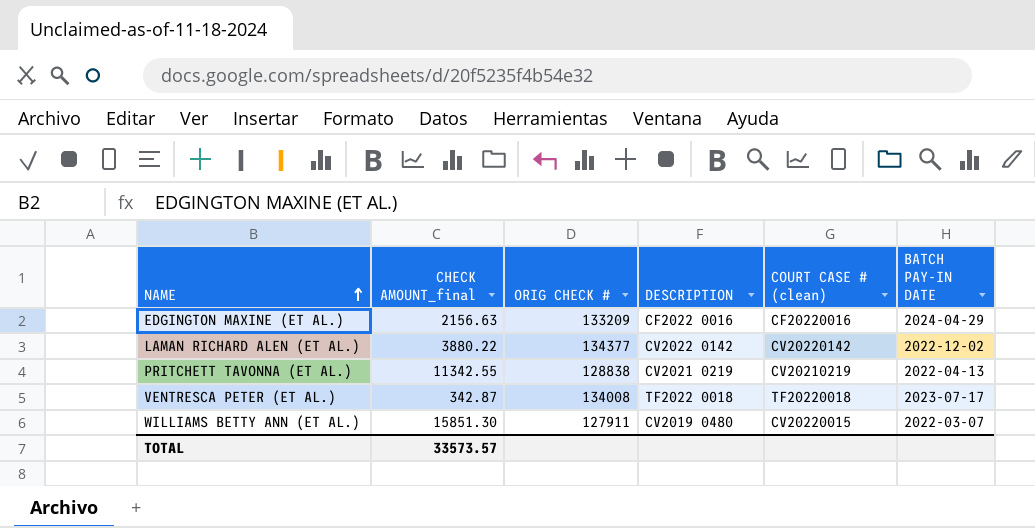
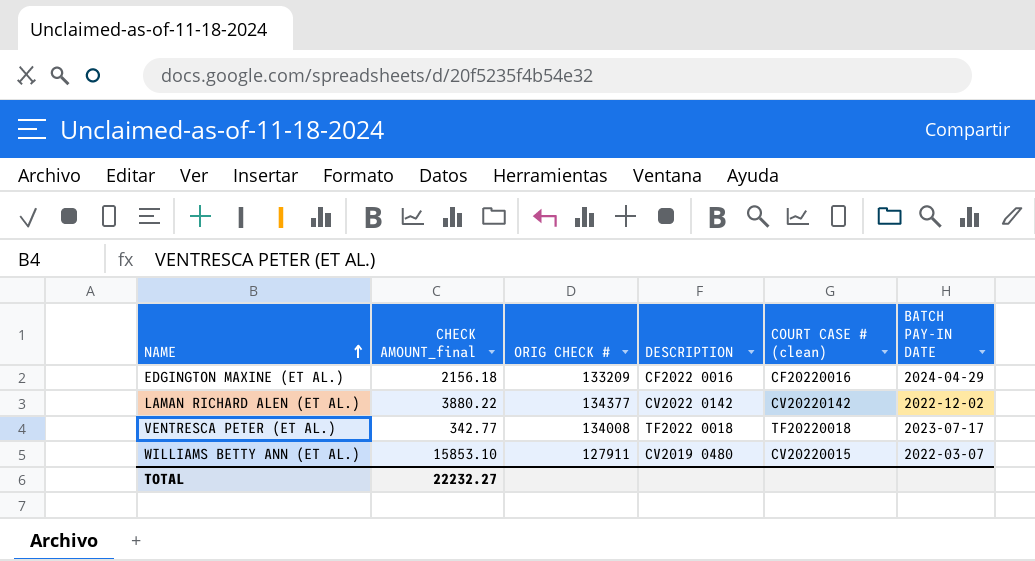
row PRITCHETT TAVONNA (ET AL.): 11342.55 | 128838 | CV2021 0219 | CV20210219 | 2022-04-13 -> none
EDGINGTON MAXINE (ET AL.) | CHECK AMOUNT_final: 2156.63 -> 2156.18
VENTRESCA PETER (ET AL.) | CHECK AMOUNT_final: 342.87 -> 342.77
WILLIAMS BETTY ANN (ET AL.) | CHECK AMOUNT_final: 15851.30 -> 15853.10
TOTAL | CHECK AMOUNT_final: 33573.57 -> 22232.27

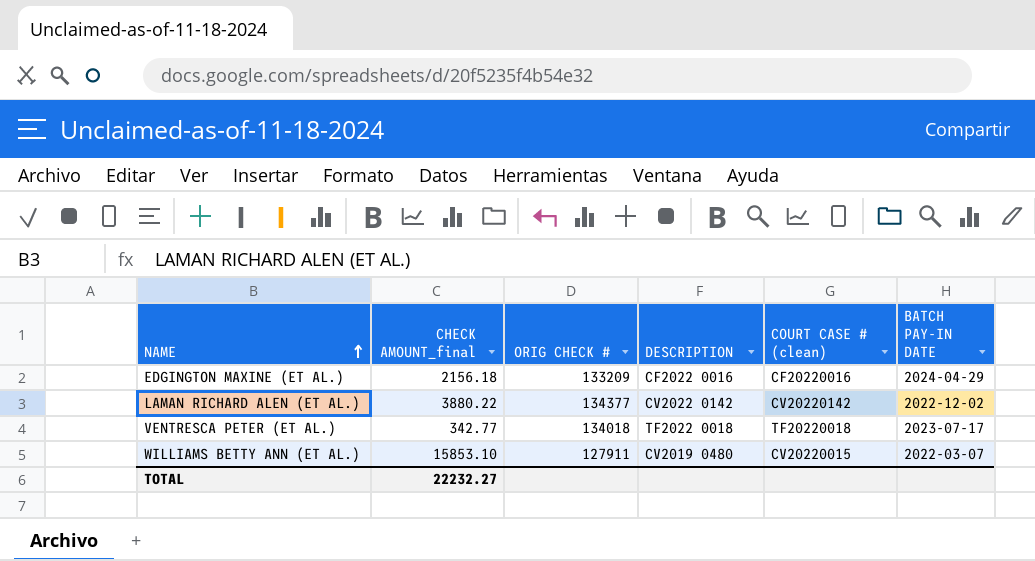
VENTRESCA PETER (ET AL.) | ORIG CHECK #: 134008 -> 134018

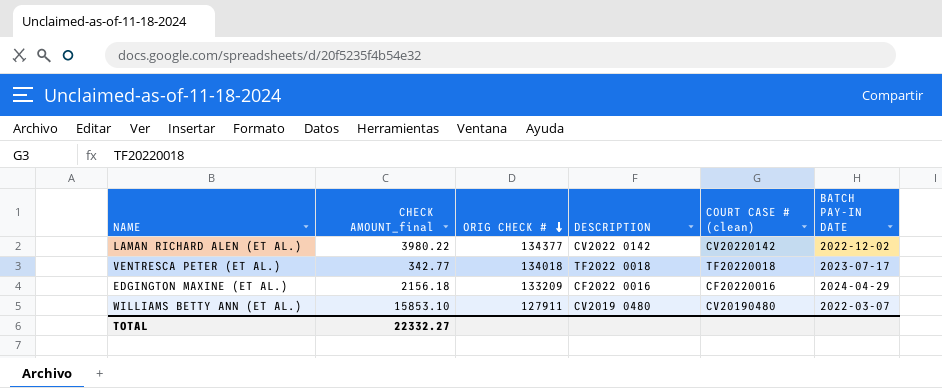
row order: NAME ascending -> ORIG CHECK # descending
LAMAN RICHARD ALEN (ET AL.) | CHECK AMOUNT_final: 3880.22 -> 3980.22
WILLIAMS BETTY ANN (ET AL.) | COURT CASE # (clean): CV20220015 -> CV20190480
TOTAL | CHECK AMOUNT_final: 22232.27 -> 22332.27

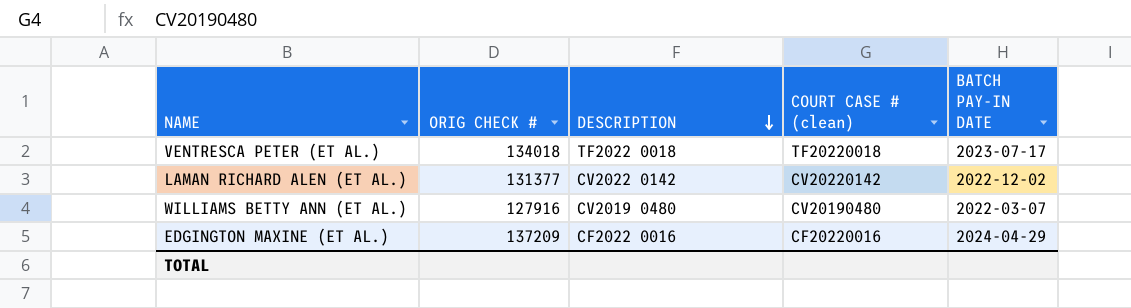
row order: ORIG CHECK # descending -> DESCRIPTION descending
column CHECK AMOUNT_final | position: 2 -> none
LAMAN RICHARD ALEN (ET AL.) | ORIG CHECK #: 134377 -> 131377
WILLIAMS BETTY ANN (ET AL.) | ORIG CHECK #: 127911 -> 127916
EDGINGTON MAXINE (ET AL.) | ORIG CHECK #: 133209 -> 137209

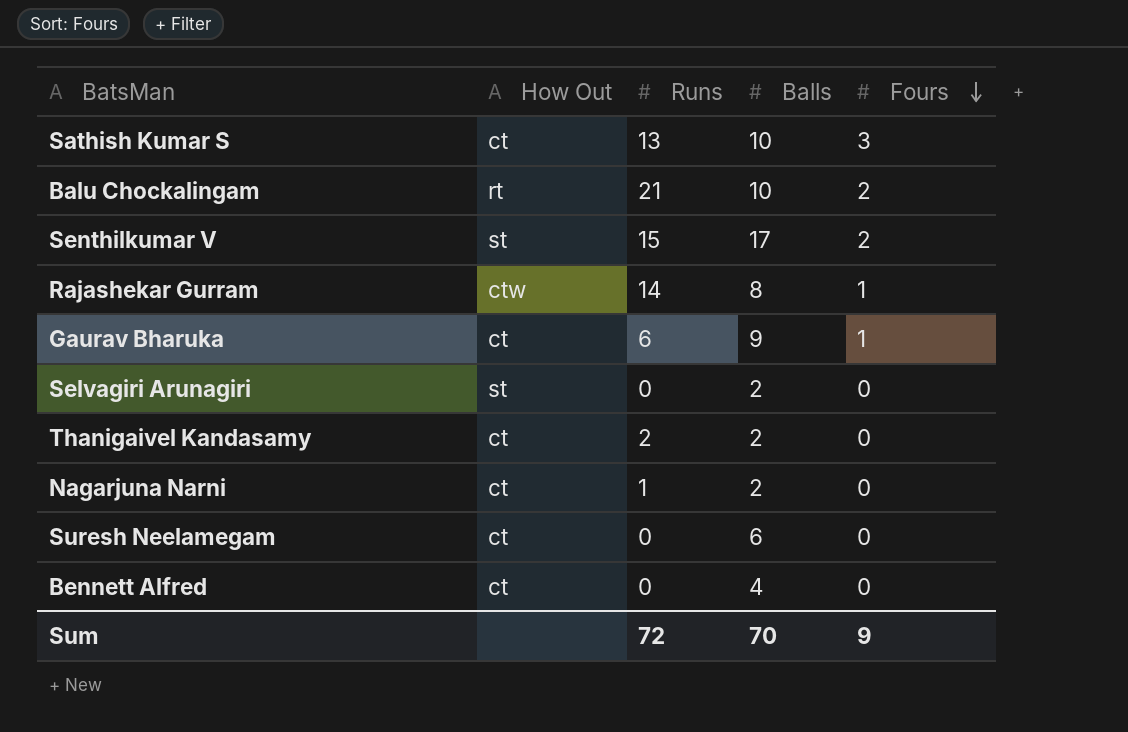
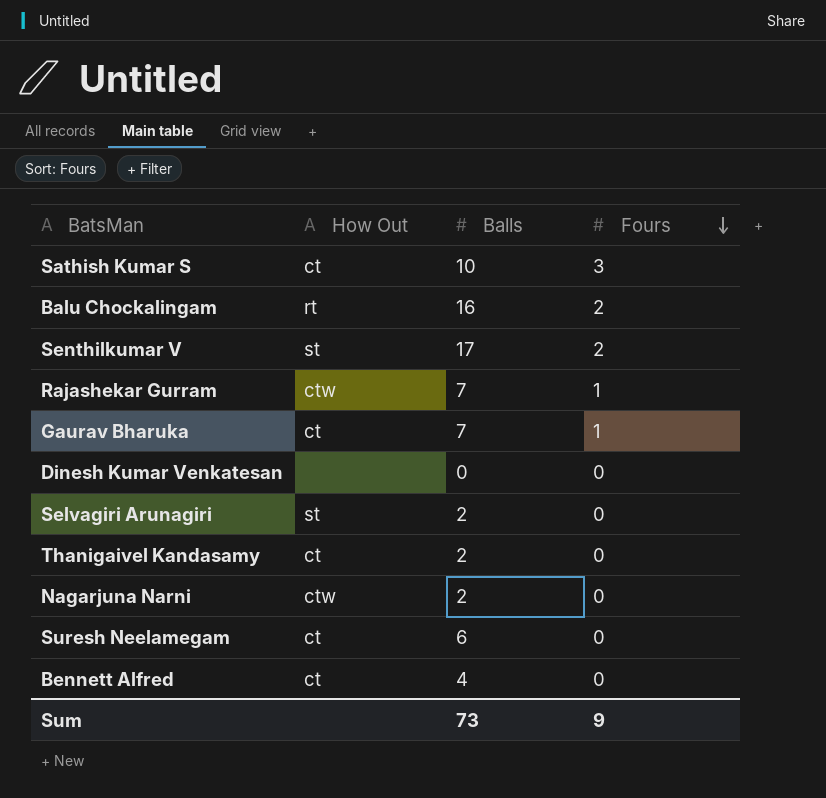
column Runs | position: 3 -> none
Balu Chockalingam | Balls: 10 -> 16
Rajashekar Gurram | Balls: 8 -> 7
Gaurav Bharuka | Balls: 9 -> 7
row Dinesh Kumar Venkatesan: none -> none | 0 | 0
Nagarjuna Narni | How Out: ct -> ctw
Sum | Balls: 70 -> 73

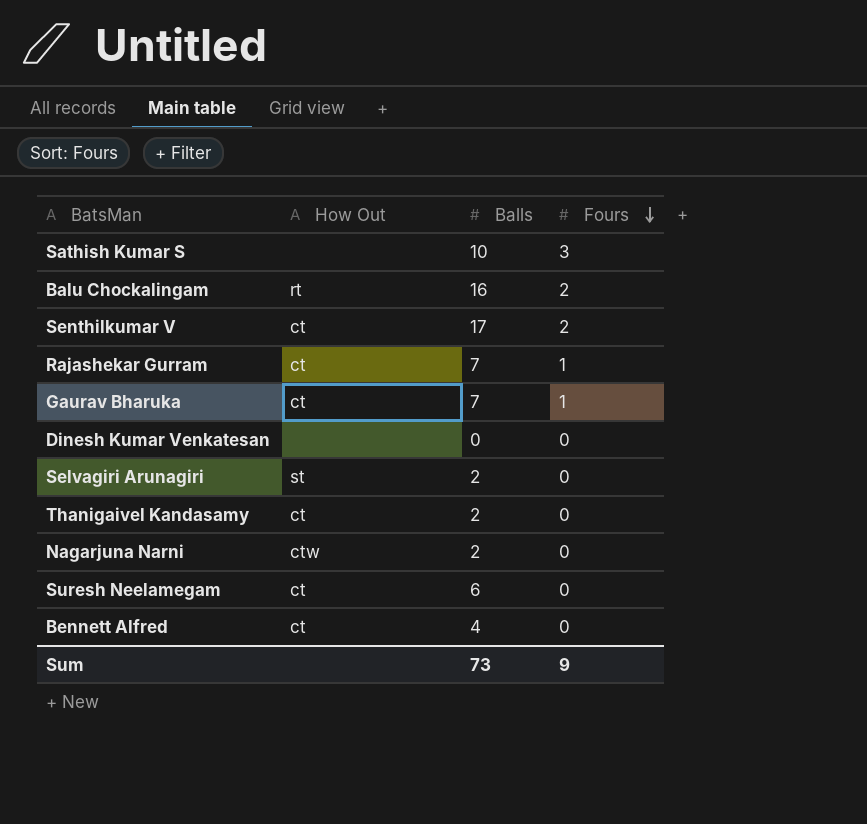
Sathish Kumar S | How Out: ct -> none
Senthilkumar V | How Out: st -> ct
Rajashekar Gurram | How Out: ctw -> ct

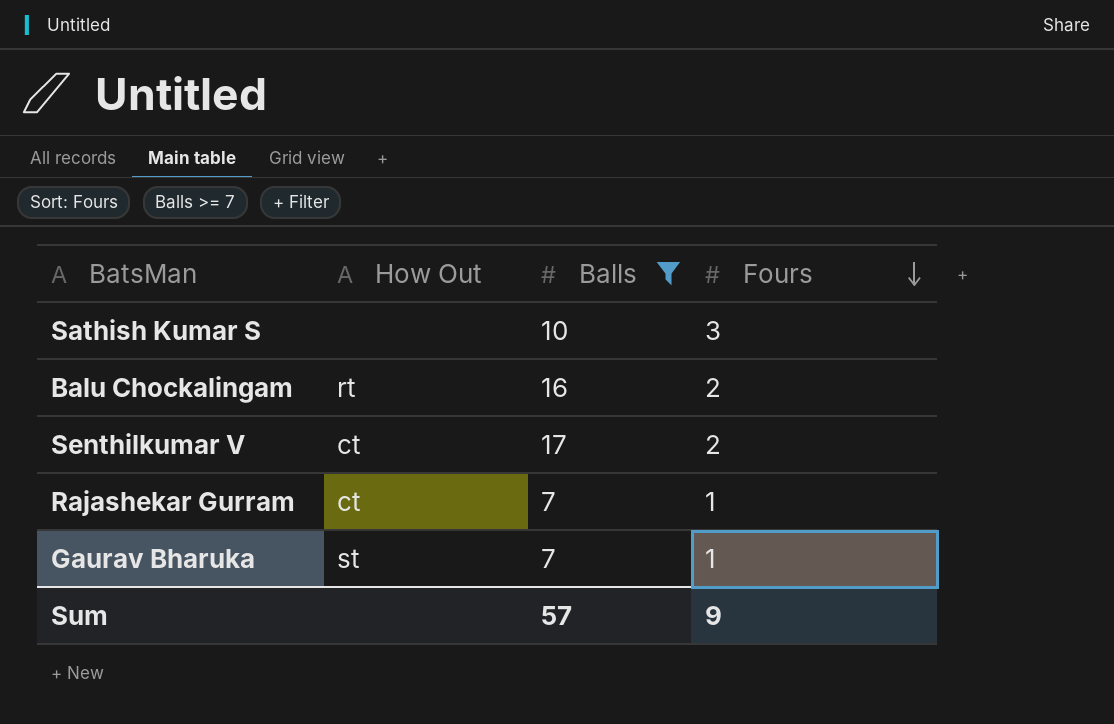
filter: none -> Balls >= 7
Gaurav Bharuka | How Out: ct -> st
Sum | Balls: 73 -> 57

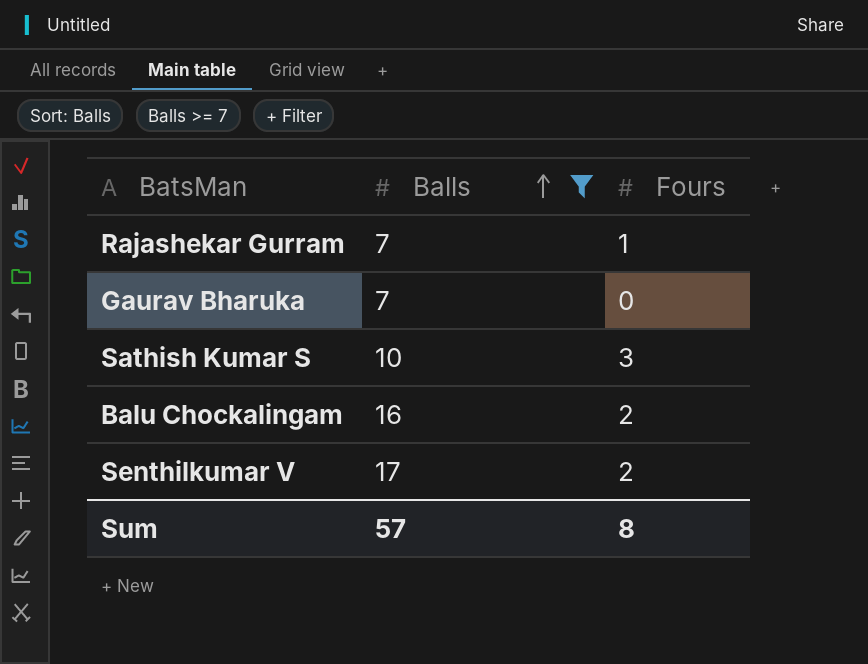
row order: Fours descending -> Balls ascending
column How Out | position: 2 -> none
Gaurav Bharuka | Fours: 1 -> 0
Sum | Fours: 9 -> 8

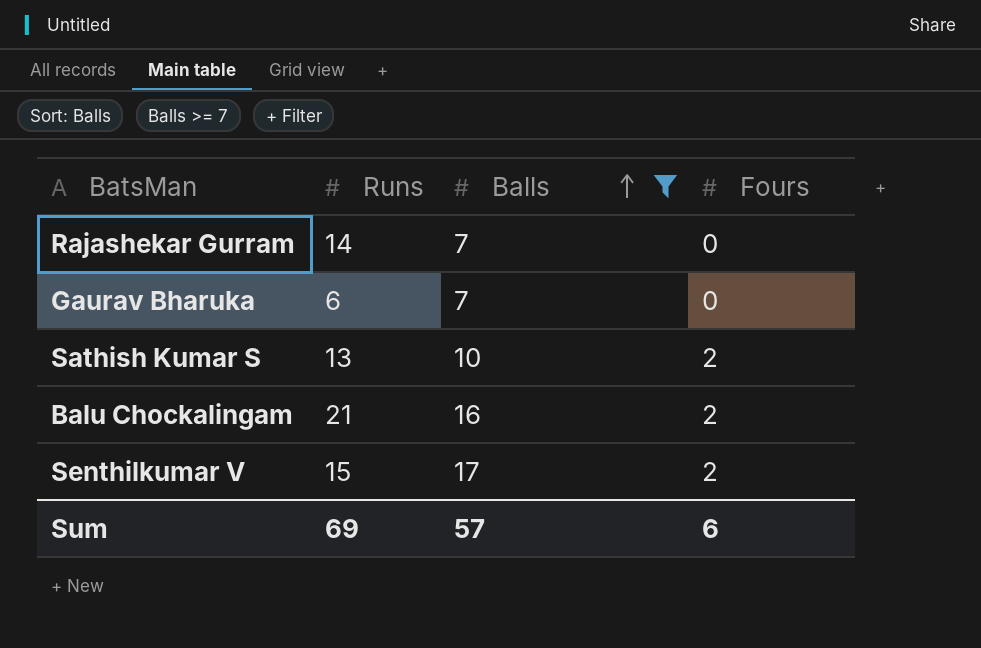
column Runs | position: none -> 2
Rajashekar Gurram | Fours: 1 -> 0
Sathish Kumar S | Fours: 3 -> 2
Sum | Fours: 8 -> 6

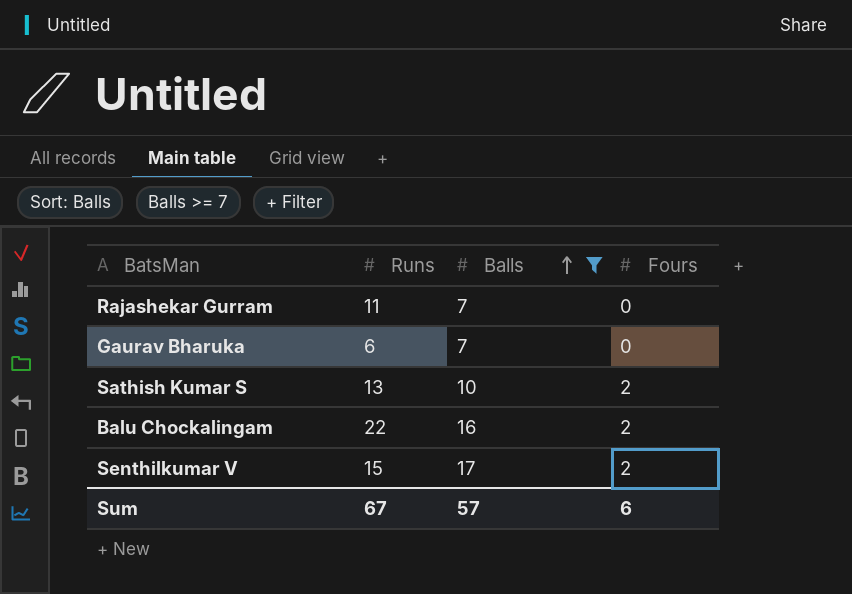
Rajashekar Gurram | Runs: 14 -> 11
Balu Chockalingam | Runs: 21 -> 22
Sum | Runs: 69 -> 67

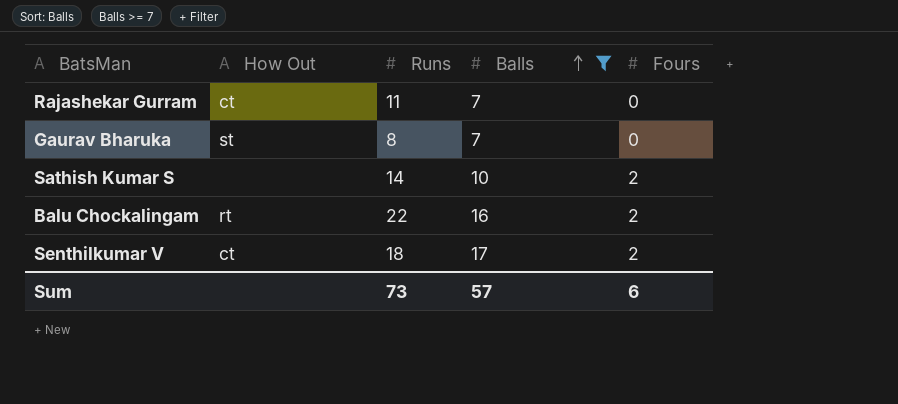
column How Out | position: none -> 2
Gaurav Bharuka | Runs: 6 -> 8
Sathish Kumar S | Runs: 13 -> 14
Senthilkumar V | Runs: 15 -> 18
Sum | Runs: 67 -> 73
---*---
Your answer must be an exact copy of the records, without the pictures.

**ANSWER SPACE:**
row PRITCHETT TAVONNA (ET AL.): 11342.55 | 128838 | CV2021 0219 | CV20210219 | 2022-04-13 -> none
EDGINGTON MAXINE (ET AL.) | CHECK AMOUNT_final: 2156.63 -> 2156.18
VENTRESCA PETER (ET AL.) | CHECK AMOUNT_final: 342.87 -> 342.77
WILLIAMS BETTY ANN (ET AL.) | CHECK AMOUNT_final: 15851.30 -> 15853.10
TOTAL | CHECK AMOUNT_final: 33573.57 -> 22232.27

VENTRESCA PETER (ET AL.) | ORIG CHECK #: 134008 -> 134018

row order: NAME ascending -> ORIG CHECK # descending
LAMAN RICHARD ALEN (ET AL.) | CHECK AMOUNT_final: 3880.22 -> 3980.22
WILLIAMS BETTY ANN (ET AL.) | COURT CASE # (clean): CV20220015 -> CV20190480
TOTAL | CHECK AMOUNT_final: 22232.27 -> 22332.27

row order: ORIG CHECK # descending -> DESCRIPTION descending
column CHECK AMOUNT_final | position: 2 -> none
LAMAN RICHARD ALEN (ET AL.) | ORIG CHECK #: 134377 -> 131377
WILLIAMS BETTY ANN (ET AL.) | ORIG CHECK #: 127911 -> 127916
EDGINGTON MAXINE (ET AL.) | ORIG CHECK #: 133209 -> 137209

column Runs | position: 3 -> none
Balu Chockalingam | Balls: 10 -> 16
Rajashekar Gurram | Balls: 8 -> 7
Gaurav Bharuka | Balls: 9 -> 7
row Dinesh Kumar Venkatesan: none -> none | 0 | 0
Nagarjuna Narni | How Out: ct -> ctw
Sum | Balls: 70 -> 73

Sathish Kumar S | How Out: ct -> none
Senthilkumar V | How Out: st -> ct
Rajashekar Gurram | How Out: ctw -> ct

filter: none -> Balls >= 7
Gaurav Bharuka | How Out: ct -> st
Sum | Balls: 73 -> 57

row order: Fours descending -> Balls ascending
column How Out | position: 2 -> none
Gaurav Bharuka | Fours: 1 -> 0
Sum | Fours: 9 -> 8

column Runs | position: none -> 2
Rajashekar Gurram | Fours: 1 -> 0
Sathish Kumar S | Fours: 3 -> 2
Sum | Fours: 8 -> 6

Rajashekar Gurram | Runs: 14 -> 11
Balu Chockalingam | Runs: 21 -> 22
Sum | Runs: 69 -> 67

column How Out | position: none -> 2
Gaurav Bharuka | Runs: 6 -> 8
Sathish Kumar S | Runs: 13 -> 14
Senthilkumar V | Runs: 15 -> 18
Sum | Runs: 67 -> 73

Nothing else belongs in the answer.